_Supplied entries_.
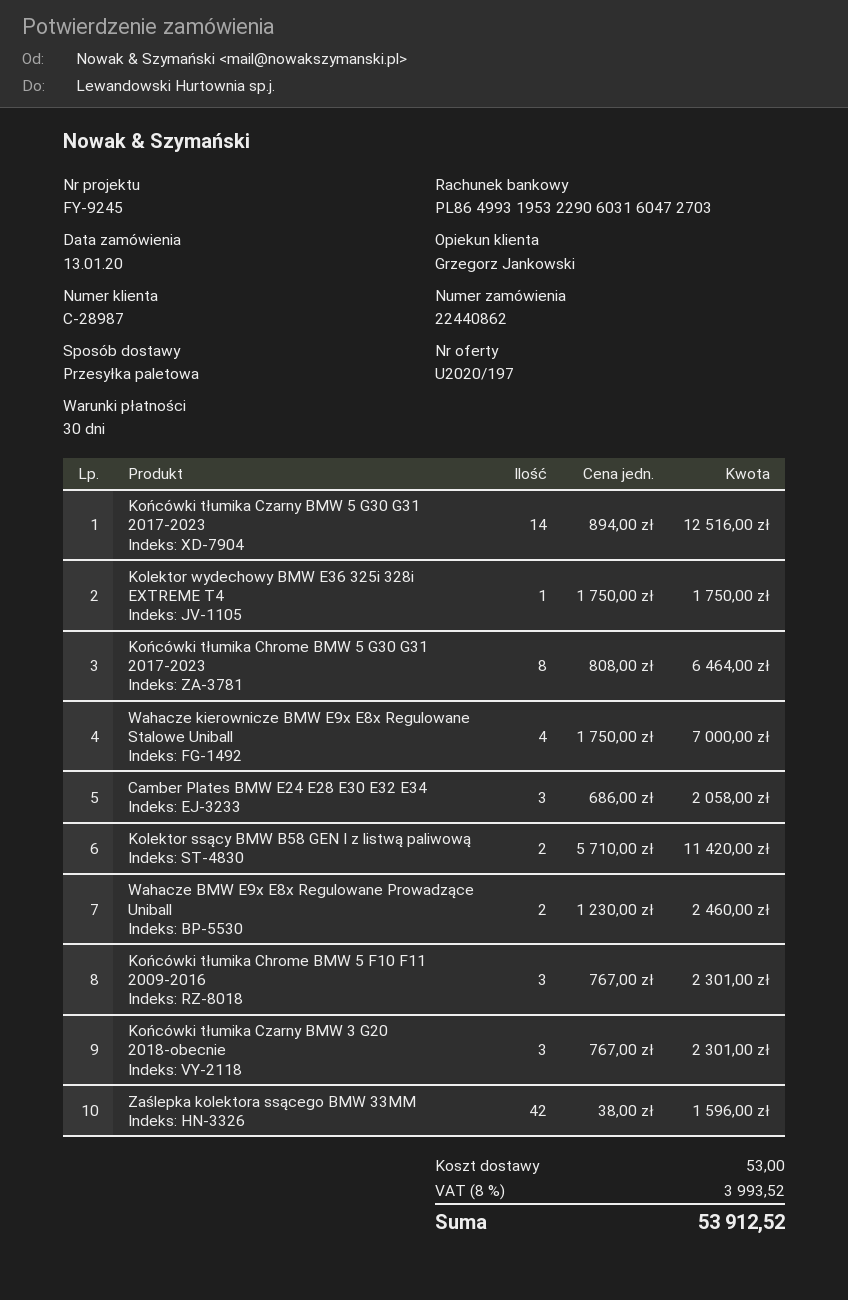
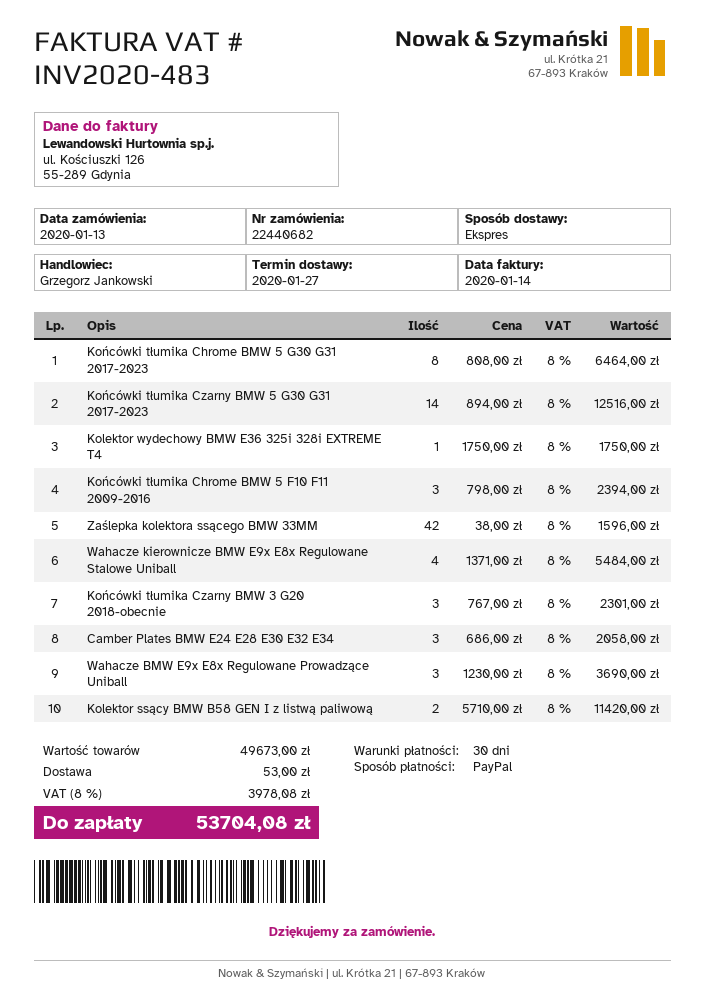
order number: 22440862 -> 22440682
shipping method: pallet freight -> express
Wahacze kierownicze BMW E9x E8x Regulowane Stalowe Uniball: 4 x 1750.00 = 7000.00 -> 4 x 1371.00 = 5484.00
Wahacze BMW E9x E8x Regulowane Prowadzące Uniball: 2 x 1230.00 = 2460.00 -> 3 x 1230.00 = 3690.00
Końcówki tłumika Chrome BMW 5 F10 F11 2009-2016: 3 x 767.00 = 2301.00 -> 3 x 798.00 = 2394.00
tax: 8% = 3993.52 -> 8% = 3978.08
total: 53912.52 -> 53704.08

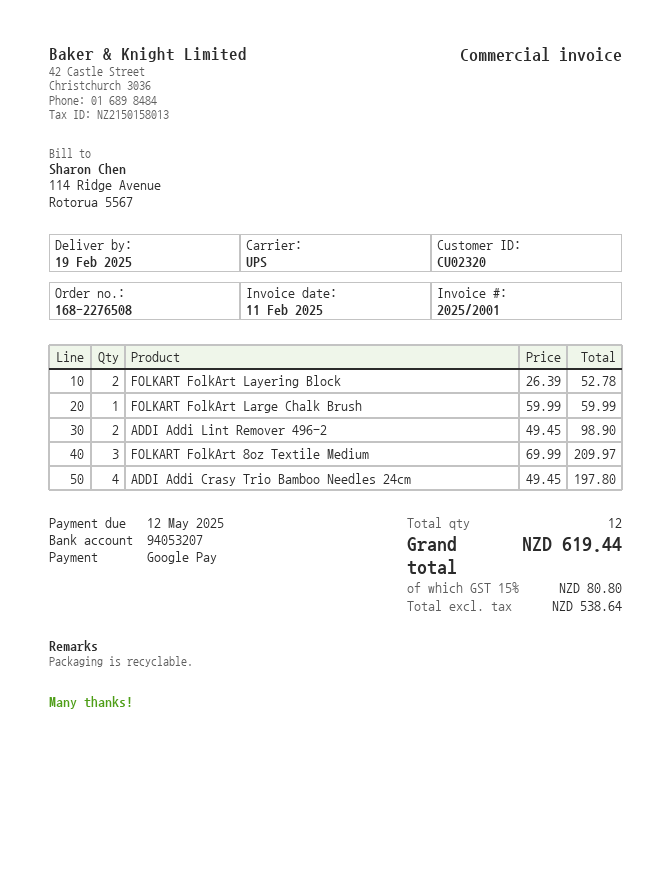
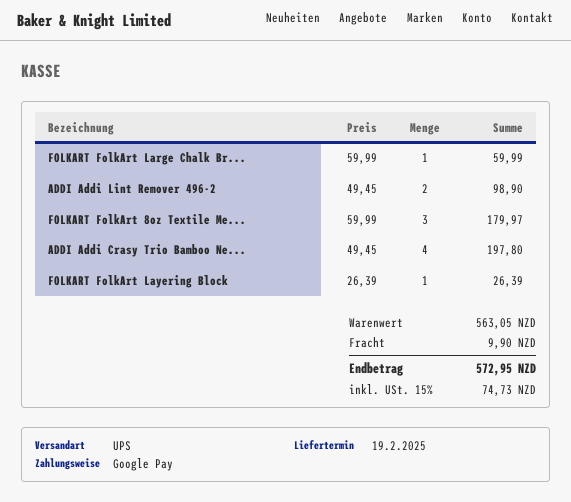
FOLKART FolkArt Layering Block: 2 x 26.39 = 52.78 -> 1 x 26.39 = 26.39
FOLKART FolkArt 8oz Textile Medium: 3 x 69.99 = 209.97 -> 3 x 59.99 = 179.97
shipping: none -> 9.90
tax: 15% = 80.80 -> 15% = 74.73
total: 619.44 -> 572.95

_The task_. Retype the listing exactly. Leave the pictures out.

_Solution to the exercise_.
order number: 22440862 -> 22440682
shipping method: pallet freight -> express
Wahacze kierownicze BMW E9x E8x Regulowane Stalowe Uniball: 4 x 1750.00 = 7000.00 -> 4 x 1371.00 = 5484.00
Wahacze BMW E9x E8x Regulowane Prowadzące Uniball: 2 x 1230.00 = 2460.00 -> 3 x 1230.00 = 3690.00
Końcówki tłumika Chrome BMW 5 F10 F11 2009-2016: 3 x 767.00 = 2301.00 -> 3 x 798.00 = 2394.00
tax: 8% = 3993.52 -> 8% = 3978.08
total: 53912.52 -> 53704.08

FOLKART FolkArt Layering Block: 2 x 26.39 = 52.78 -> 1 x 26.39 = 26.39
FOLKART FolkArt 8oz Textile Medium: 3 x 69.99 = 209.97 -> 3 x 59.99 = 179.97
shipping: none -> 9.90
tax: 15% = 80.80 -> 15% = 74.73
total: 619.44 -> 572.95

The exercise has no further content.